Um ponto que me ajudou a organizar a cabeça: Tesouro Direto não usa o FGC, porque quem paga é o próprio governo, considerado o devedor mais sólido do país. Debêntures também ficam de fora do FGC. Por isso a garantia do FGC vale como critério, não como carimbo de “sem risco”.
Como funciona a tributação da renda fixa?
A maioria dos produtos de renda fixa segue a tabela regressiva do Imposto de Renda: quanto mais tempo o dinheiro fica aplicado, menor a alíquota sobre o rendimento.
- 22,5% para resgates em até 180 dias
- 20% de 181 a 360 dias
- 17,5% de 361 a 720 dias
- 15% acima de 720 dias
LCI, LCA e debêntures incentivadas são isentas de IR para pessoa física. Há ainda o IOF (Imposto sobre Operações Financeiras), cobrado só nos resgates feitos em menos de 30 dias, que zera a partir do 30º dia.
Exemplo prático: quanto rende R$ 1.000 em um ano?
Vamos supor um pós-fixado que pague 100% do CDI, com CDI a 10,5% ao ano, e você aplica R$ 1.000 por 12 meses. O rendimento bruto seria de R$ 105. Como passou de 360 dias? Não: 12 meses caem na faixa de 20% de IR (181 a 360 dias). O imposto seria de R$ 21 (20% de R$ 105), deixando cerca de R$ 84 líquidos. Se fosse uma LCI de 90% do CDI, o rendimento bruto cairia para R$ 94,50, mas sem IR o valor fica inteiro. Ou seja: nem sempre a maior taxa vence, porque a isenção muda a conta.
Repare que esse é um cálculo de estudo, com números redondos para enxergar a lógica. As taxas reais mudam todo dia conforme a Selic e a instituição.
Prós e contras da renda fixa
Pontos a favor
- Previsibilidade: a regra de rendimento é conhecida na aplicação.
- Acessibilidade: dá para começar com poucos reais no Tesouro Direto.
- Proteção do FGC em vários produtos de banco.
- Boa para objetivos de curto e médio prazo e para a reserva de emergência.
Pontos de atenção
- Rendimento costuma ser menor que o da renda variável no longo prazo.
- Alguns produtos têm carência e prazo de resgate.
- Títulos híbridos oscilam de preço se vendidos antes do vencimento.
- Vender antes da hora pode significar receber menos do que o esperado.
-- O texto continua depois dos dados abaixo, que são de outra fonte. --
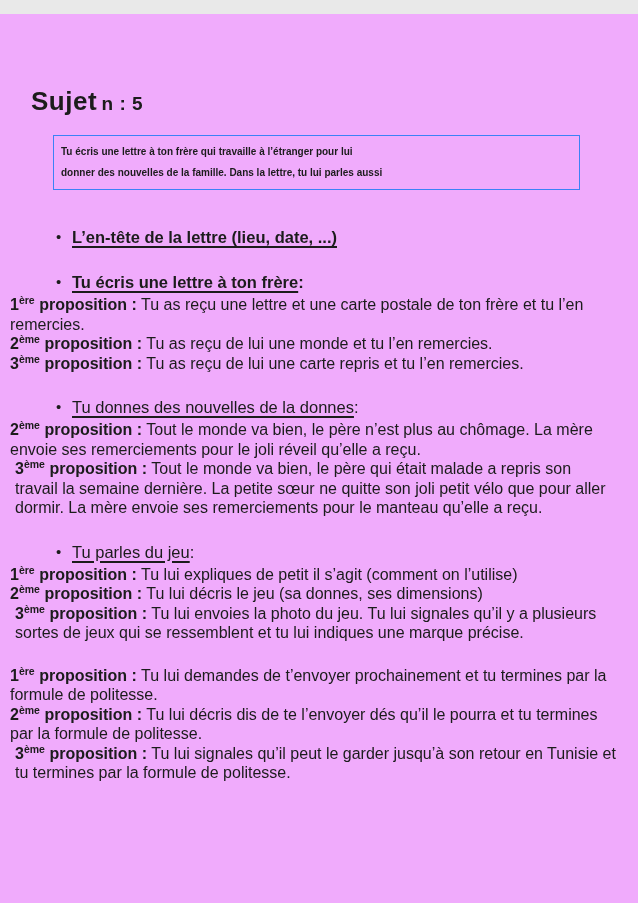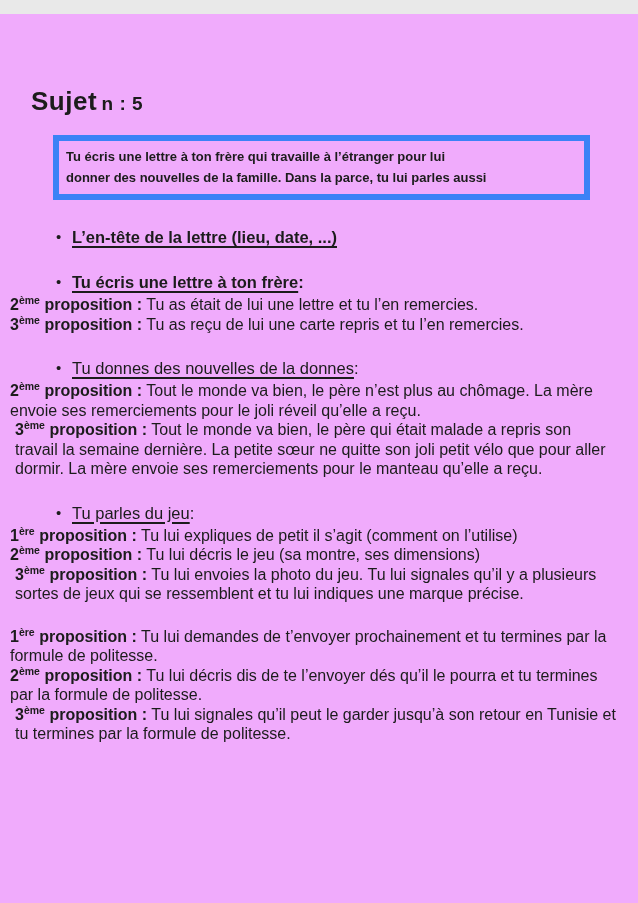--- a/index.html
+++ b/index.html
@@ -24,24 +24,24 @@
   }
   .title-main { font-size: 26px; letter-spacing: 0.5px; }
   .title-suffix { font-size: 19px; letter-spacing: 0.5px; }
 
   
   .brief-box {
     position: absolute;
     left: 53px;
     top: 121px;
     width: 511px;
-    border: 6px solid #3b82f6;
+    border: 1px solid #3b82f6;
     padding: 5px 7px 6px 7px;
     font-weight: bold;
-    font-size: 13px;
+    font-size: 10px;
     line-height: 21px;
   }
 
   
   .sections {
     position: absolute;
     left: 10px;
     top: 212px;
     width: 606px;
   }
@@ -86,38 +86,41 @@
 
 <div class="page">
 
   <div class="title">
     <span class="title-main">Sujet</span>
     <span class="title-suffix">n : 5</span>
   </div>
 
   <div class="brief-box">
     <div>Tu écris une lettre à ton frère qui travaille à l’étranger pour lui</div>
-    <div>donner des nouvelles de la famille. Dans la parce, tu lui parles aussi</div>
+    <div>donner des nouvelles de la famille. Dans la lettre, tu lui parles aussi</div>
   </div>
 
   <div class="sections">
 
     <div class="section">
       <div class="heading">
         <span class="bullet-glyph">•</span><span class="h-underline bold">L’en-tête de la lettre (lieu, date, ...)</span><span class="bold"></span>
       </div>
     </div>
 
     <div class="section">
       <div class="heading">
         <span class="bullet-glyph">•</span><span class="h-underline bold">Tu écris une lettre à ton frère</span><span class="bold">:</span>
       </div>
+      <p class="prop"><span class="prop-prefix"><span>1</span><sup>ère</sup>
+        <span>proposition :</span></span>
+        <span>Tu as reçu une lettre et une carte postale de ton frère et tu l’en remercies.</span></p>
       <p class="prop"><span class="prop-prefix"><span>2</span><sup>ème</sup>
         <span>proposition :</span></span>
-        <span>Tu as était de lui une lettre et tu l’en remercies.</span></p>
+        <span>Tu as reçu de lui une monde et tu l’en remercies.</span></p>
       <p class="prop"><span class="prop-prefix"><span>3</span><sup>ème</sup>
         <span>proposition :</span></span>
         <span>Tu as reçu de lui une carte repris et tu l’en remercies.</span></p>
     </div>
 
     <div class="section">
       <div class="heading">
         <span class="bullet-glyph">•</span><span class="h-underline">Tu donnes des nouvelles de la donnes</span><span>:</span>
       </div>
       <p class="prop"><span class="prop-prefix"><span>2</span><sup>ème</sup>
@@ -130,21 +133,21 @@
 
     <div class="section">
       <div class="heading">
         <span class="bullet-glyph">•</span><span class="h-underline">Tu parles du jeu</span><span>:</span>
       </div>
       <p class="prop"><span class="prop-prefix"><span>1</span><sup>ère</sup>
         <span>proposition :</span></span>
         <span>Tu lui expliques de petit il s’agit (comment on l’utilise)</span></p>
       <p class="prop"><span class="prop-prefix"><span>2</span><sup>ème</sup>
         <span>proposition :</span></span>
-        <span>Tu lui décris le jeu (sa montre, ses dimensions)</span></p>
+        <span>Tu lui décris le jeu (sa donnes, ses dimensions)</span></p>
       <p class="prop prop-indent"><span class="prop-prefix"><span>3</span><sup>ème</sup>
         <span>proposition :</span></span>
         <span>Tu lui envoies la photo du jeu. Tu lui signales qu’il y a plusieurs sortes de jeux qui se ressemblent et tu lui indiques une marque précise.</span></p>
     </div>
 
     <div class="section">
       <p class="prop"><span class="prop-prefix"><span>1</span><sup>ère</sup>
         <span>proposition :</span></span>
         <span>Tu lui demandes de t’envoyer prochainement et tu termines par la formule de politesse.</span></p>
       <p class="prop"><span class="prop-prefix"><span>2</span><sup>ème</sup>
Se ainda está saindo da poupança, talvez ajude o estudo sobre por que a poupança rende pouco, que foi o que me fez olhar a renda fixa com mais atenção.
Perguntas rápidas
Renda fixa pode dar prejuízo?
Pode, em situações específicas: se o emissor quebrar e o produto não tiver FGC, ou se você vender um título híbrido antes do vencimento em um momento ruim de mercado. Levando o título até o vencimento, o combinado costuma valer.
Qual o melhor produto de renda fixa para começar?
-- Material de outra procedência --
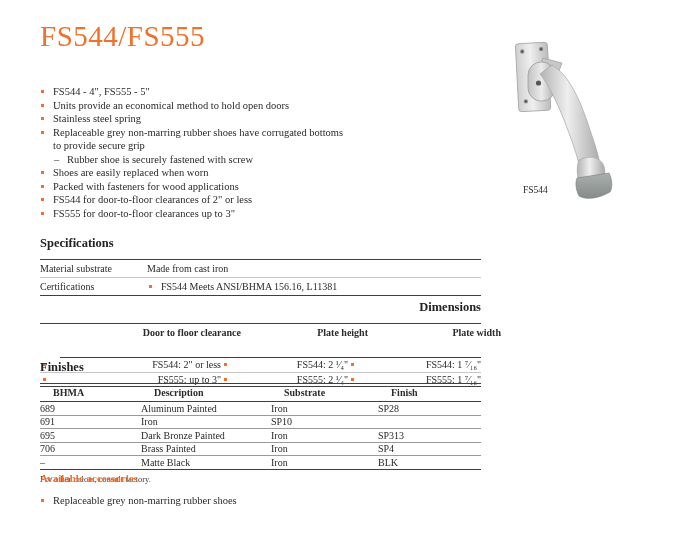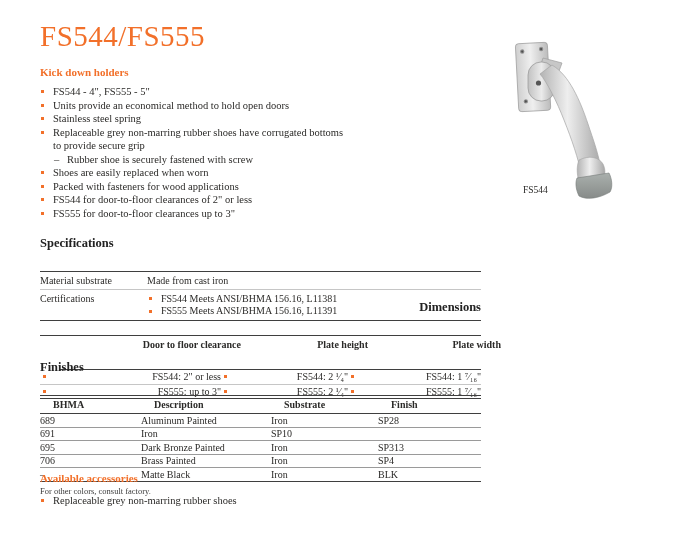--- a/index.html
+++ b/index.html
@@ -43,21 +43,21 @@
   .features li.dash{padding-left:27px;}
   .features li.dash::before{
     content:"\2013";background:none;width:auto;height:auto;
     left:14px;top:0;color:var(--text);
   }
   .features .line{display:block;}
 
   
   .sec-head{
     font-size:12.5px;line-height:14px;font-weight:bold;color:#222;
-    padding-bottom:21px;border-bottom:1px solid var(--rule-dark);
+    padding-bottom:9px;border-bottom:1px solid var(--rule-dark);
   }
 
   
   .spec{top:236px;font-size:10px;line-height:12.5px;}
   .spec-row{display:flex;padding:2.5px 0 2px;border-bottom:1px solid var(--rule-light);}
   .spec-row.last{border-bottom:1px solid var(--rule-dark);}
   .spec-label{width:107px;flex:none;}
   .spec-value{flex:1;}
   .bline{position:relative;padding-left:14px;}
   .bline::before{
@@ -101,21 +101,20 @@
     position:absolute;left:28px;top:173px;
     font-size:9.5px;color:var(--text);
   }
 </style>
 </head>
 <body>
 
 <div class="page">
 
   <h1 class="col title">FS544/FS555</h1>
-  <div class="col subtitle">Kick down holders</div>
 
   <ul class="col features">
     <li>FS544 - 4", FS555 - 5"</li>
     <li>Units provide an economical method to hold open doors</li>
     <li>Stainless steel spring</li>
     <li>
       <span class="line">Replaceable grey non-marring rubber shoes have corrugated bottoms</span>
       <span class="line">to provide secure grip</span>
     </li>
     <li class="dash">Rubber shoe is securely fastened with screw</li>
@@ -178,21 +177,20 @@
   <div class="col spec">
     <div class="sec-head">Specifications</div>
     <div class="spec-row">
       <div class="spec-label">Material substrate</div>
       <div class="spec-value">Made from cast iron</div>
     </div>
     <div class="spec-row last">
       <div class="spec-label">Certifications</div>
       <div class="spec-value">
         <div class="bline">FS544 Meets ANSI/BHMA 156.16, L11381</div>
-        <div class="bline">FS555 Meets ANSI/BHMA 156.16, L11391</div>
       </div>
     </div>
   </div>
 
   <div class="col dims">
     <div class="sec-head">Dimensions</div>
     <div class="grid3 dim-headrow">
       <div>Door to floor clearance</div>
       <div>Plate height</div>
       <div>Plate width</div>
Não existe “melhor” universal. Para reserva de emergência, muita gente iniciante olha o Tesouro Selic pela liquidez diária. Para prazos maiores, entram CDBs, LCI e LCA. O que importa é o encaixe com seu objetivo, não uma resposta pronta.
Preciso declarar renda fixa no Imposto de Renda?
Sim, os saldos e rendimentos devem ser informados na declaração anual, mesmo nos produtos isentos. O IR sobre o rendimento, quando existe, já é retido na fonte no resgate.
Referências para se aprofundar
- Tesouro Direto (Tesouro Nacional)
- Bora Investir (B3)
- Banco Central do Brasil
- FGC (Fundo Garantidor de Créditos)
- ANBIMA
Este conteúdo é informativo e reflete um estudo pessoal sobre o tema. Não é sugestão de investimento.